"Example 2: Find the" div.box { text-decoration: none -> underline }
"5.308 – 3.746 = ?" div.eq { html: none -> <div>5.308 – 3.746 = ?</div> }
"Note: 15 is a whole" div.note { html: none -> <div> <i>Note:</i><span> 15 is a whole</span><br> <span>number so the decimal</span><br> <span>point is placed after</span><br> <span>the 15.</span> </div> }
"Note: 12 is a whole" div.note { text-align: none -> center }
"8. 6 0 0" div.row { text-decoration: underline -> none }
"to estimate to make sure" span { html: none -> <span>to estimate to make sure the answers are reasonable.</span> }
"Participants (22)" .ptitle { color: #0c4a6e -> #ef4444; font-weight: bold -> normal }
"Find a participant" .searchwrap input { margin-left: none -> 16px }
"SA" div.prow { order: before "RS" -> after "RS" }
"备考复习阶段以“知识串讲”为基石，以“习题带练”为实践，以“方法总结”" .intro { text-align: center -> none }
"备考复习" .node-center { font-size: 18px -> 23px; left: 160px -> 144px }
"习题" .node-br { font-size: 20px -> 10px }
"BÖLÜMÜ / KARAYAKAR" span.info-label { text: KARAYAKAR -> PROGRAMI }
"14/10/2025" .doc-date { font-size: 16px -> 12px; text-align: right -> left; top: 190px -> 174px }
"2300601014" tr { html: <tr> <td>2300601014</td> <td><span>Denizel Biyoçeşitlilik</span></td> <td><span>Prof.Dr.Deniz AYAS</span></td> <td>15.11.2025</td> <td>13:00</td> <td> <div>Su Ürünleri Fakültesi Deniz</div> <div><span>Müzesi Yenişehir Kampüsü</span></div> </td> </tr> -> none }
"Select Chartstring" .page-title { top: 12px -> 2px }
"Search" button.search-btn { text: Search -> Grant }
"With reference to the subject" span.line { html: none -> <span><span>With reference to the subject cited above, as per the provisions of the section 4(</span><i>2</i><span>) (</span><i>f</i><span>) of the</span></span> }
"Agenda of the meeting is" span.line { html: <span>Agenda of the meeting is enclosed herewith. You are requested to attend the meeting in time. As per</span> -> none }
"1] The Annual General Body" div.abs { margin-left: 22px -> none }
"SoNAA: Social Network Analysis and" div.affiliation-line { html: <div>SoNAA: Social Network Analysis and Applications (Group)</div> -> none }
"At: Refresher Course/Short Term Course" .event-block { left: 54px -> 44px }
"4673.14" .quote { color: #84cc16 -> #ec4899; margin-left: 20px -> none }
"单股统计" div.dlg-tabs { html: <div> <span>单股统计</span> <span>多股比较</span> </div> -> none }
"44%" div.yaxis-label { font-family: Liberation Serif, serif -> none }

....................

- _TASK_
Answer with a single number: how many lines in the data above have the string "font" in them?

- _EXERCISE OUTPUT_
5